*Supplied data:*
◇ ◇ ◇ ◇ ◇

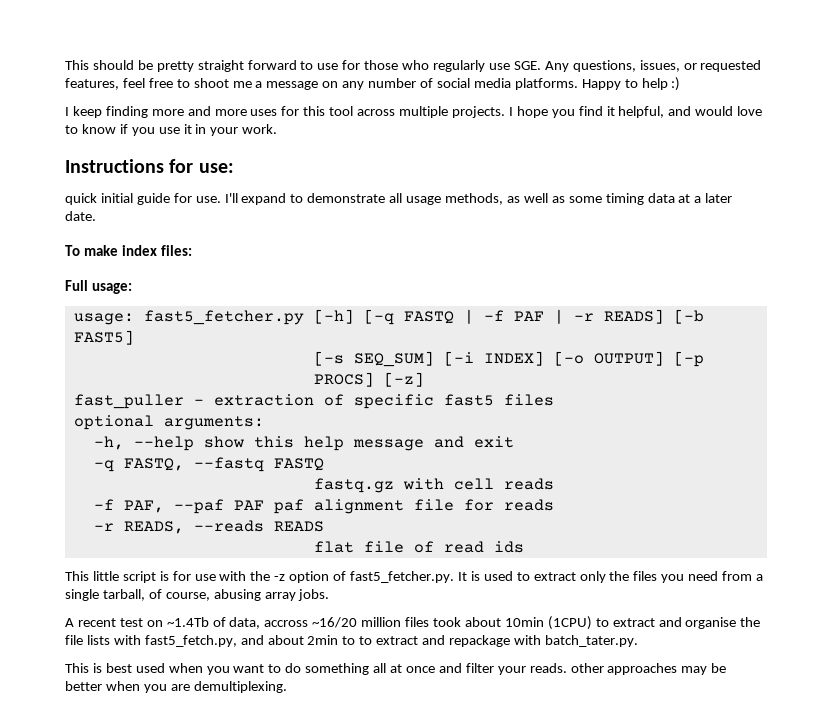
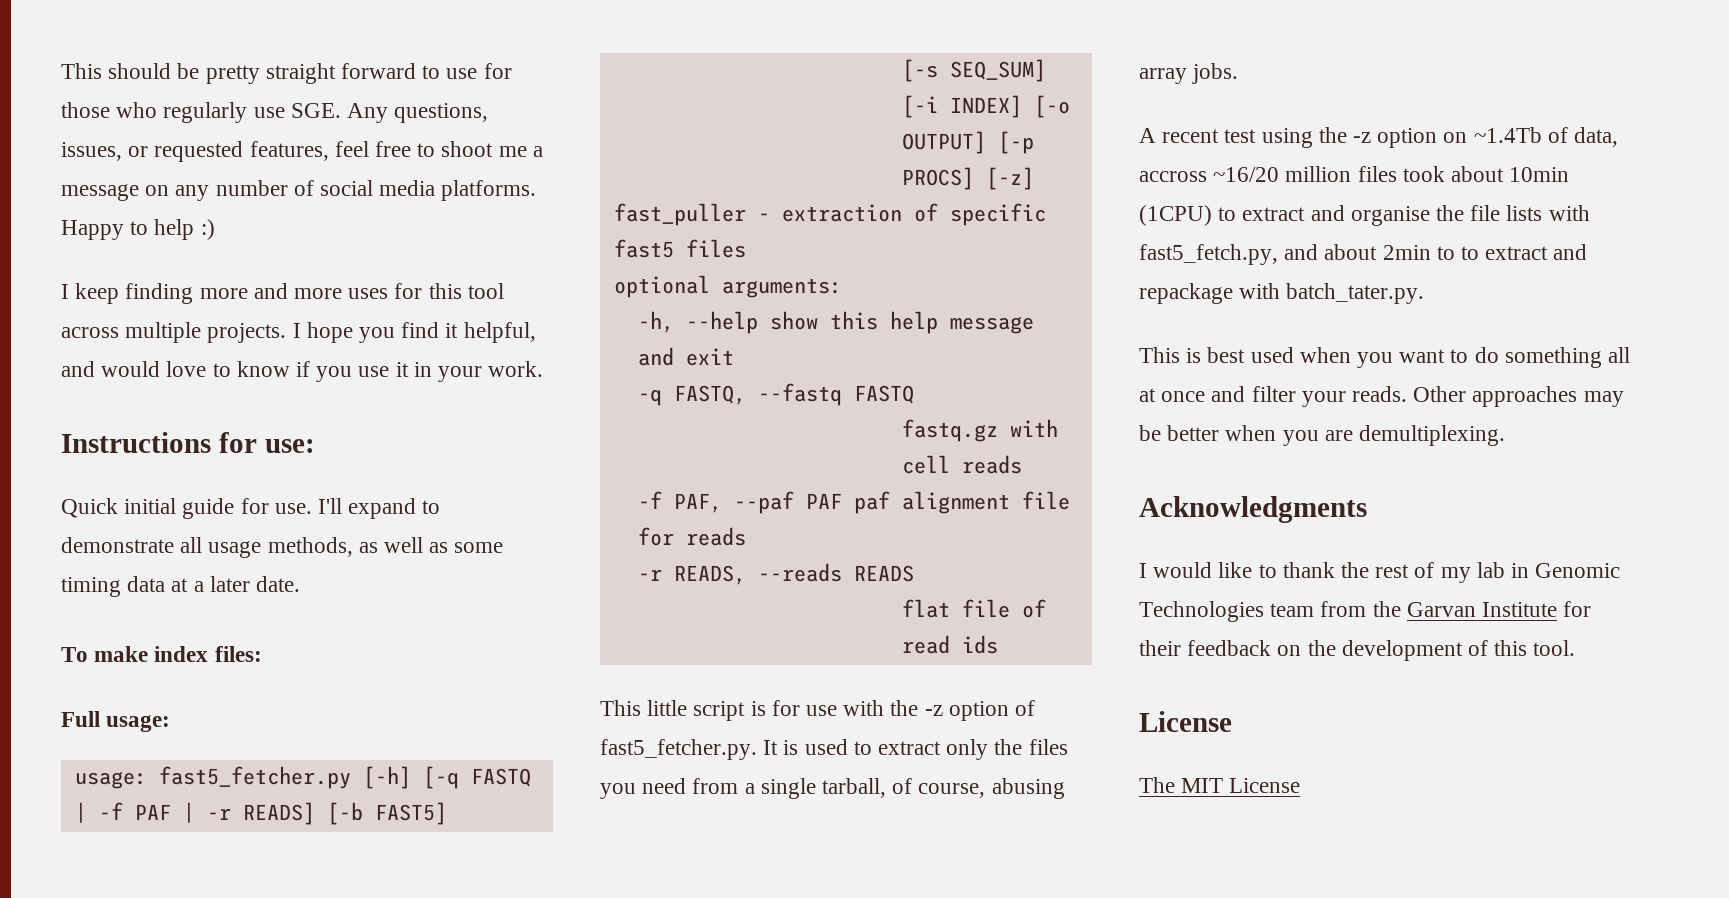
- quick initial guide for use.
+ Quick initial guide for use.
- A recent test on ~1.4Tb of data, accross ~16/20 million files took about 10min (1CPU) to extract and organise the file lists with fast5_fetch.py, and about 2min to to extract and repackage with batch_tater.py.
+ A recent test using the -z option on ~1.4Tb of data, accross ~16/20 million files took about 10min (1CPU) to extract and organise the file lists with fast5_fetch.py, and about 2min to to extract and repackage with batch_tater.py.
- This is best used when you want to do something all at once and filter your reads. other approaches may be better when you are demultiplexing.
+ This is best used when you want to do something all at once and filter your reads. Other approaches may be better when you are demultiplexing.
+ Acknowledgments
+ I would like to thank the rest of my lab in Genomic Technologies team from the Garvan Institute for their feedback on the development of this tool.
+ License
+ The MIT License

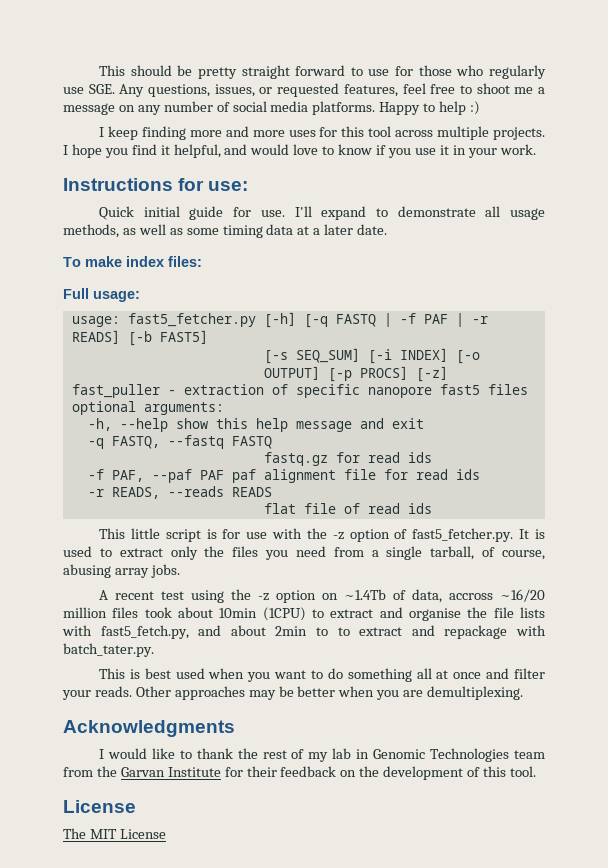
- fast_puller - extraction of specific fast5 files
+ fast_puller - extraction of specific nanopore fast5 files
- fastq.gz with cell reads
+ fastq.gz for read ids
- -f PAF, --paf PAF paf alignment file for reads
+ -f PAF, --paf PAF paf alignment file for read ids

◇ ◇ ◇ ◇ ◇

*Activity:* Repeat, exactly and in full, each line from the start of the data to the line that contains "recent test using". Pictures do not go in.

*Reply:*
- quick initial guide for use.
+ Quick initial guide for use.
- A recent test on ~1.4Tb of data, accross ~16/20 million files took about 10min (1CPU) to extract and organise the file lists with fast5_fetch.py, and about 2min to to extract and repackage with batch_tater.py.
+ A recent test using the -z option on ~1.4Tb of data, accross ~16/20 million files took about 10min (1CPU) to extract and organise the file lists with fast5_fetch.py, and about 2min to to extract and repackage with batch_tater.py.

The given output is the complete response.